This week is Fire Prevention Week. But did you know it was first established in 1925? And did you know it was inspired by the Great Chicago Fire of 1871? Beginning on October 8, the notorious fire leveled four square miles of the city and left roughly one third of the population homeless. Many people feel that some good did come out of the tragedy though. New laws were created with fire safety prevention in mind. Architects began using new fire protection systems in their designs and building methods to make sure a similar tragedy would never happen again.

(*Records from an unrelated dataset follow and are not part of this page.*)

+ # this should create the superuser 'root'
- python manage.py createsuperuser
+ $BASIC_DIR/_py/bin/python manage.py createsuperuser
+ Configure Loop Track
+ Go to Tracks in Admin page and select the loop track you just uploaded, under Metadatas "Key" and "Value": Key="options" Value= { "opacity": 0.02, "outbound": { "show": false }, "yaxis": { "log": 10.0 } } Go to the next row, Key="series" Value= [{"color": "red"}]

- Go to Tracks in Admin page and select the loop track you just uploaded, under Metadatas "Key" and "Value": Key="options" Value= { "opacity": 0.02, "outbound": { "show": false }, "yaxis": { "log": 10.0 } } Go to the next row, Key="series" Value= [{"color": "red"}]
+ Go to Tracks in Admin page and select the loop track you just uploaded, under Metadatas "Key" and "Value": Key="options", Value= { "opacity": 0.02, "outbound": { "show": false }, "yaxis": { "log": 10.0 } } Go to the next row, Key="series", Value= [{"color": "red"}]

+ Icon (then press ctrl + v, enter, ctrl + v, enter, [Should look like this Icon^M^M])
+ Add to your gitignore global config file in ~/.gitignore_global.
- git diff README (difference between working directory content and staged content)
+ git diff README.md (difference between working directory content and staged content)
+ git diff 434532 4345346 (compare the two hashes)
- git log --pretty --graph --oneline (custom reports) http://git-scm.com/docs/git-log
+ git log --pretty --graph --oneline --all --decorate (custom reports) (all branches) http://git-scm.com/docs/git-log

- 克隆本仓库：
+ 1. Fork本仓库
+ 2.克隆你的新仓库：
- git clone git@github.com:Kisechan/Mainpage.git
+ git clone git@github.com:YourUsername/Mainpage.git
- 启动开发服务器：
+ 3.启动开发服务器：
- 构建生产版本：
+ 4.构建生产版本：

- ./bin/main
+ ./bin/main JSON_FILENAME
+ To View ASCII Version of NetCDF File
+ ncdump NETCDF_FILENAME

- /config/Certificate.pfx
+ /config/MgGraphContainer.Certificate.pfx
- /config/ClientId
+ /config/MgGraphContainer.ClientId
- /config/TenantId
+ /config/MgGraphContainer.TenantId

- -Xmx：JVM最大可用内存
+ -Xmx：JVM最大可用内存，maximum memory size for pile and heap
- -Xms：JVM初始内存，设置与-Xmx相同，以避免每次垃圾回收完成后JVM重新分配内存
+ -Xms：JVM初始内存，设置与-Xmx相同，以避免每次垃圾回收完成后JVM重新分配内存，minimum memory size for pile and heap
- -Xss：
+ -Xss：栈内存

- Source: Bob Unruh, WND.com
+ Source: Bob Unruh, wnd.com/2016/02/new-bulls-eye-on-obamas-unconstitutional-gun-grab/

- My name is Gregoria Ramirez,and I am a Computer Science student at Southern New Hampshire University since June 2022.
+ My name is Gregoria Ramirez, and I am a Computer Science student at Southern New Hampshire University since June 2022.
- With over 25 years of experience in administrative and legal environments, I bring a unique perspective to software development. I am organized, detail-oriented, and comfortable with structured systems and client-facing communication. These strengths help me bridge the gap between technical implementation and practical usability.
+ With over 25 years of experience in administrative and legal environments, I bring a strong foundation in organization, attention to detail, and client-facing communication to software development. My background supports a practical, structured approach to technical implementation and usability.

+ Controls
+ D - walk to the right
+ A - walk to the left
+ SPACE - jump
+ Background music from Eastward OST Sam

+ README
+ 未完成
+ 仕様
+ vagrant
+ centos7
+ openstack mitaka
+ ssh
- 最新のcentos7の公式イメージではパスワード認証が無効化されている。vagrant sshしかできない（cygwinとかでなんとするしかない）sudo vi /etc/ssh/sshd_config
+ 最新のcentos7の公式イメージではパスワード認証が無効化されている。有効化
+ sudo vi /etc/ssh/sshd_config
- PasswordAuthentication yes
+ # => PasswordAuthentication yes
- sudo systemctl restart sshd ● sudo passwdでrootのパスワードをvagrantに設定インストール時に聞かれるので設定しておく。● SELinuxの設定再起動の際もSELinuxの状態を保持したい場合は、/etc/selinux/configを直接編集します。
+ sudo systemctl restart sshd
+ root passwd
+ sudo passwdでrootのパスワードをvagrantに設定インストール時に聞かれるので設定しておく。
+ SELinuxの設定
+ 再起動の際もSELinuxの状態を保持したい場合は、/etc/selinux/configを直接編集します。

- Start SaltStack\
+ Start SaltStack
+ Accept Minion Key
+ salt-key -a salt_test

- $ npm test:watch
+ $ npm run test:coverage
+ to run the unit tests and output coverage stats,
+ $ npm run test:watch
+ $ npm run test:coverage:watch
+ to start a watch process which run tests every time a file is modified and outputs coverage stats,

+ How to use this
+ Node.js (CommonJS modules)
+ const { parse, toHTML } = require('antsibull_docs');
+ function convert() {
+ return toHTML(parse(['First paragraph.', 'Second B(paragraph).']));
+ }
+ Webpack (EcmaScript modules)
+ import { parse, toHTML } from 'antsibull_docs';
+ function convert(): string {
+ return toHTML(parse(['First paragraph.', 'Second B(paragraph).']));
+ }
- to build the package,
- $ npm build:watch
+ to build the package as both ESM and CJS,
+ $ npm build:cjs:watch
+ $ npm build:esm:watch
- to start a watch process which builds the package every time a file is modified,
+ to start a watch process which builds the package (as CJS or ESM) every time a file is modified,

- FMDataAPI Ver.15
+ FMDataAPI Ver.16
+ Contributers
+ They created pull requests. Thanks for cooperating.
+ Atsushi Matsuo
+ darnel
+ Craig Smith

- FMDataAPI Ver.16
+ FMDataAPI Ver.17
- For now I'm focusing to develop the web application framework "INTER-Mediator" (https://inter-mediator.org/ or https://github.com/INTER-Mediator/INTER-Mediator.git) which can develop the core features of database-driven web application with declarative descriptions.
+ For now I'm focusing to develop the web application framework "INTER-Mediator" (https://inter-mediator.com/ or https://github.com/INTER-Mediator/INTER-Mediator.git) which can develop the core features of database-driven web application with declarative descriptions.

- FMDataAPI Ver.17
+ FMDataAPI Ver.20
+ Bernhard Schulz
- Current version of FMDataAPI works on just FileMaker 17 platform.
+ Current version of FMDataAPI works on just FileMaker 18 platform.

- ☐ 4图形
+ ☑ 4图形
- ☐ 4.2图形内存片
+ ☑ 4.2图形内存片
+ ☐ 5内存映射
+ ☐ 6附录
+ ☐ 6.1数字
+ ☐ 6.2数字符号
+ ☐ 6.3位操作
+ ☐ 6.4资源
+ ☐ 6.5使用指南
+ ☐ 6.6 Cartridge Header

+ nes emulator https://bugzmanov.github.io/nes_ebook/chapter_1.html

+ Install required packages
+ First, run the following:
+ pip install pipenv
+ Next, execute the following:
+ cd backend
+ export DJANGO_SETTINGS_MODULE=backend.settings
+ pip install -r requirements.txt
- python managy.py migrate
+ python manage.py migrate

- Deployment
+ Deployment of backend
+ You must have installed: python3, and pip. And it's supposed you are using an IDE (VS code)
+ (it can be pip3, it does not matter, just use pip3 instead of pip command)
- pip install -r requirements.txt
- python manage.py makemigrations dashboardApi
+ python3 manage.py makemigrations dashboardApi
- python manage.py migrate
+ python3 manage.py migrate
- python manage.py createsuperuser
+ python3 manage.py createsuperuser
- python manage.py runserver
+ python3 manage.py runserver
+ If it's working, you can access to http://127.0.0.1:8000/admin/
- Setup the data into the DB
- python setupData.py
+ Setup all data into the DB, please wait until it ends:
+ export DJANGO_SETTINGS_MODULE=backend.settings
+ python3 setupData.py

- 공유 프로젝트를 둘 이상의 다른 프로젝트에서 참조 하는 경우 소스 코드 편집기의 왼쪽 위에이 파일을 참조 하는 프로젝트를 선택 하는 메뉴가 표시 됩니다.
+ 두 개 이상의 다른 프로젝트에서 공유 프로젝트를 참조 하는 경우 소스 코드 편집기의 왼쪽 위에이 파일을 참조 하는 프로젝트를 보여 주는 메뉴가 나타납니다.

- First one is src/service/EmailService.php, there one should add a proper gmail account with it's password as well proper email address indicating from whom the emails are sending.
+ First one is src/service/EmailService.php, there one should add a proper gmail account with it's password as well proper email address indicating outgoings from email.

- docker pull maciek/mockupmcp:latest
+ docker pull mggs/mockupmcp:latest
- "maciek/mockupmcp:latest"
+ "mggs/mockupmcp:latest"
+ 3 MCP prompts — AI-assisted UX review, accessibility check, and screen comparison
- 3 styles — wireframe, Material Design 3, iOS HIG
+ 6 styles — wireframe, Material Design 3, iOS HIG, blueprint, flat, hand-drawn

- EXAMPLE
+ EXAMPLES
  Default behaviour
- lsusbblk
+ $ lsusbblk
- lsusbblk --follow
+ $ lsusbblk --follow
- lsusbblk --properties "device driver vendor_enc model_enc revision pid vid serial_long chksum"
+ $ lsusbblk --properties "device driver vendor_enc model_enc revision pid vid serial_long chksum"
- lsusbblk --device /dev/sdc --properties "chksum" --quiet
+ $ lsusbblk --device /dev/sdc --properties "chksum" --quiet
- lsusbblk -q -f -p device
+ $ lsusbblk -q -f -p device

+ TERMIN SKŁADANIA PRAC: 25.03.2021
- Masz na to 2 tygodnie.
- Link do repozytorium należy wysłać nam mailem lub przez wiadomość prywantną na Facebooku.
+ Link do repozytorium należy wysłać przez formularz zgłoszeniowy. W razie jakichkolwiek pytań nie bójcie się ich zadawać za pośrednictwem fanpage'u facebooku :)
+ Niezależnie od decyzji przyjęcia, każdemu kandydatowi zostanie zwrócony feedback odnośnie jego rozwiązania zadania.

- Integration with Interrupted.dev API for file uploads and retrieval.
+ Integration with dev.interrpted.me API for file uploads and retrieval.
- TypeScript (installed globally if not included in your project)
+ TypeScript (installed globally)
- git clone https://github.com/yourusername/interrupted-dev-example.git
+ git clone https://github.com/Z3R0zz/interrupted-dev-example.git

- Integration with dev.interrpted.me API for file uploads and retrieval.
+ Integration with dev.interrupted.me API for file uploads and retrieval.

Legend has it that the fire began with in a barn on the southwest side of the city when a cow kicked over a lantern. The fire spread quickly due to dry conditions that summer and the multitude of wooden structures and sidewalks that were common in the city at the time. High winds caused the fire to jump the Chicago River in just a few hours and the fire raged until a rainstorm finally extinguished the inferno on October 10. The devastation numbers are still mind boggling today: almost 300 fatalities; 18,000 buildings destroyed; 100,000 people left homeless; and $200,000,000 in property damage.
The plans to rebuild the city began while the flames were still burning though, and in some cases, construction on replacement structures actually began before the architect had even finished the design. In 1872, the Chicago City Council restricted the construction of new wooden buildings through sections of the city. They also placed mandates on the use of fireproof materials such as brick, stone, marble and limestone in construction. This also led to the process of lining iron columns with terra cotta as a method of fire protection which opened the door for the age of the skyscraper that began in Chicago with the Home Insurance Building in 1884.
The city’s fire and building codes were strengthened considerably after the fire, specifically placing more stringent regulations and thorough safety inspections of fire protection systems.
But it is not just the Great Chicago Fire that was the catalyst for change in the city’s safety codes. Subsequent fires in 1874 led to the ban of all wooden construction in Chicago which actually spurred the growth of the town’s suburbs. Many people moved outside the city for the opportunity of cheaper home construction because they couldn’t afford the cost of building fireproof-compliant homes.
The Iroquis Theater Fire of 1903, which killed more than 600 people, led to the requirement of unlocked fire exit doors that opened outward, sprinkler systems, and steel curtains that could be used as fire walls.
The LaSalle Hotel Fire of 1946 also led to new safety codes for high-rise buildings by requiring the use of enclosed stairwells and elevator shafts.
Chicago has been a leader in the evolution of fire safety ever since the Great Fire nearly crippled the city. Every innovation formed after different tragedies helped to form the metropolis it is today and provided a blueprint for cities around the world.